I've never been a big fan of cop shows but "The Wire" is no ordinary cop show. Its not the classic "Good cops" versus "Bad gangsters" you're use to seeing. Every character has a motive and a reason for doing what they are doing, weather its a cop planting a gun, a drug dealer dealing or a junkie findings ways to get his next fix. It all seems so realistic.
Every single character has a rich and complexe personality and you end up caring for every single one of them.
"The Wire" also tackles very strong and important issues such as drug dealing, politics, the press, failing educational systems and the on going vicious circle of life in the ghetto.
Share your views people!


----------



## Omphalos (Feb 2, 2010)

It took me about a month-and-a-half to watch all five seasons recently. I borrowed the sets from a co-worker and absolutely loved it, especially the first season. 

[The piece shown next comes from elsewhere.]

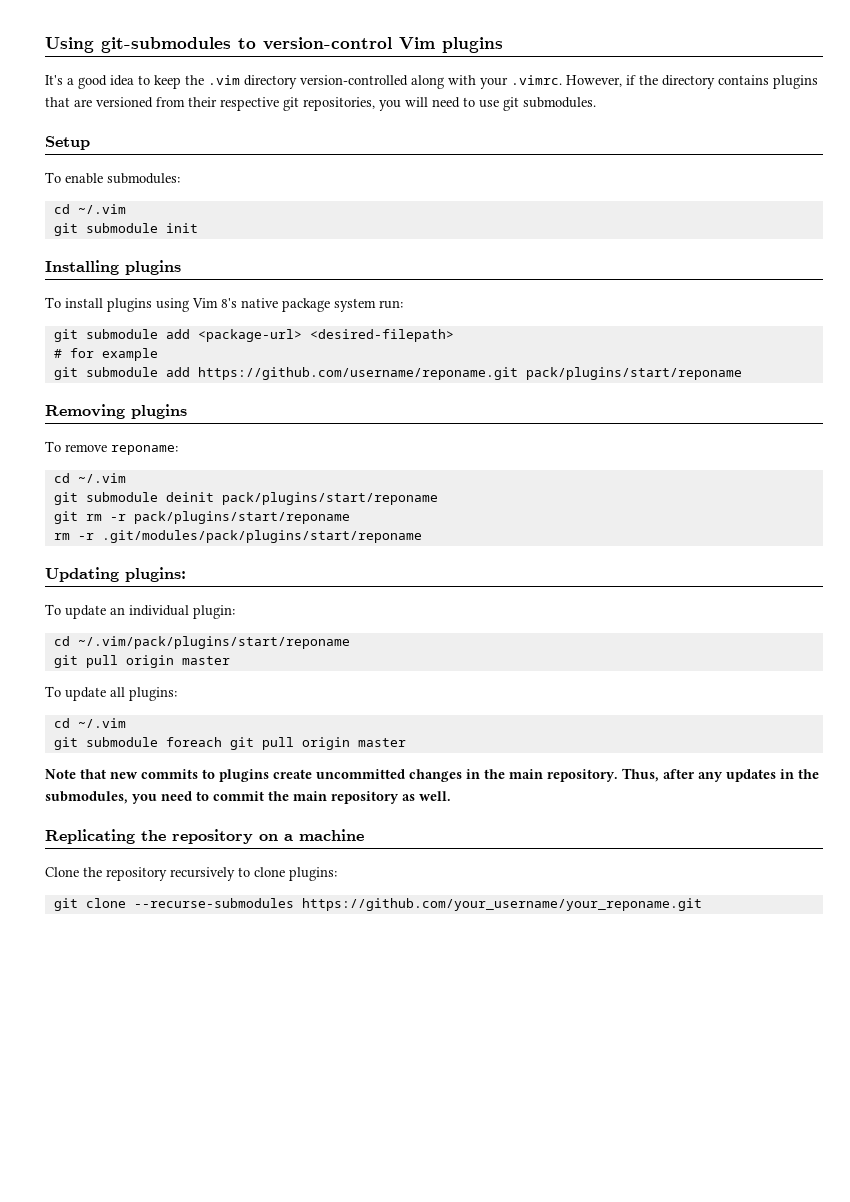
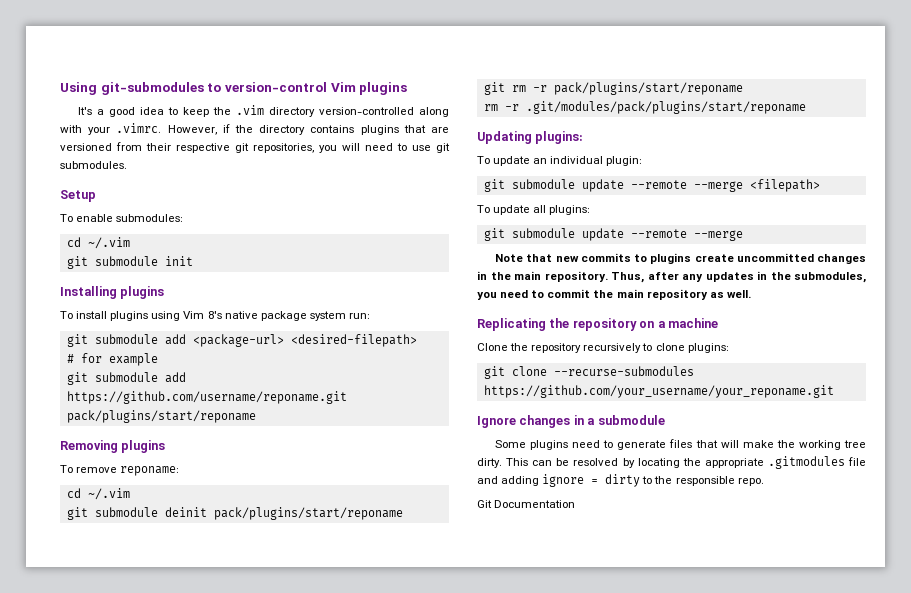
[53,636,350,649] [53,655,230,668] // cd ~/.vim/pack/plugins/start/reponame // git pull origin master -> [483,179,820,192] // git submodule update --remote --merge <filepath>
[53,718,126,728] [53,737,406,750] // cd ~/.vim // git submodule foreach git pull origin master -> [483,228,743,241] // git submodule update --remote --merge
(702, 904) none -> [477,415,665,428] [495,439,866,450] [477,456,866,469] [477,474,764,487] [477,500,576,508] // Ignore changes in a submodule // Some plugins need to generate files that will make the working tree dirty. This can be resolved by locating the appropriate .gitmodules file and adding ignore = dirty to the responsible repo. // Git Documentation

I watched only one of the extras, and could not believe that McNulty had such a strong British accent. Who knew? I got through the entire thing and said, "my favorite character is English? How the hell did I miss that?"  Then I realized Stringer Bell was English too and just stopped trying to figure it all out.


----------



## Red 13 (Feb 2, 2010)

Yeah i know, McNulty is english! Did you know that Stringer Bell is english too? He's from Brixton.
I think my favorite season was season three. The hole Hammsterdam scenario is nuts. I quite liked season 5 too, with the hole McNulty crazy scheme going on. He's pretty awesome.


----------



## Red 13 (Feb 2, 2010)

Oh you did know Stringer is english... sorry i missed that.


----------



## Boneman (Feb 2, 2010)

Saw this series for sale in a really good deal; now I've read this, I'm heading out to buy it. Let you know what I think in a while....


----------



## Red 13 (Feb 2, 2010)

Nice one Boneman, your in for a treat!


----------



## HareBrain (Feb 2, 2010)

I resisted for a while because the hype annoyed me; I couldn't believe it was anywhere near as good as people said.

Oops.

I saw all five seasons within a couple of months last year. I think I watched ten episodes in a single day once. It makes every other cop show feel as contrived and unreal as if it were written by Agatha Christie. I loved the fact that apart from the season-end montage sequences, there was not one shred of incidental music.


----------



## Red 13 (Feb 2, 2010)

Yeah, its funny how the whole hype started once the show had finished. Its also funny that the show never won or was even nominated for any awards, even though many critics went on about how good it was.
You know i never noticed the music thing, thats funny. I guess thats why the season end montages are so good. 
I love the way they keep the same intro song at the start but with different singers and styles throughout the seasons.


----------



## Ursa major (Feb 2, 2010)

I watched it when they showed all five seasons on BBC2. Again, I was more than willing to resist the hype, but wanted to know if there was any substance on which it was based.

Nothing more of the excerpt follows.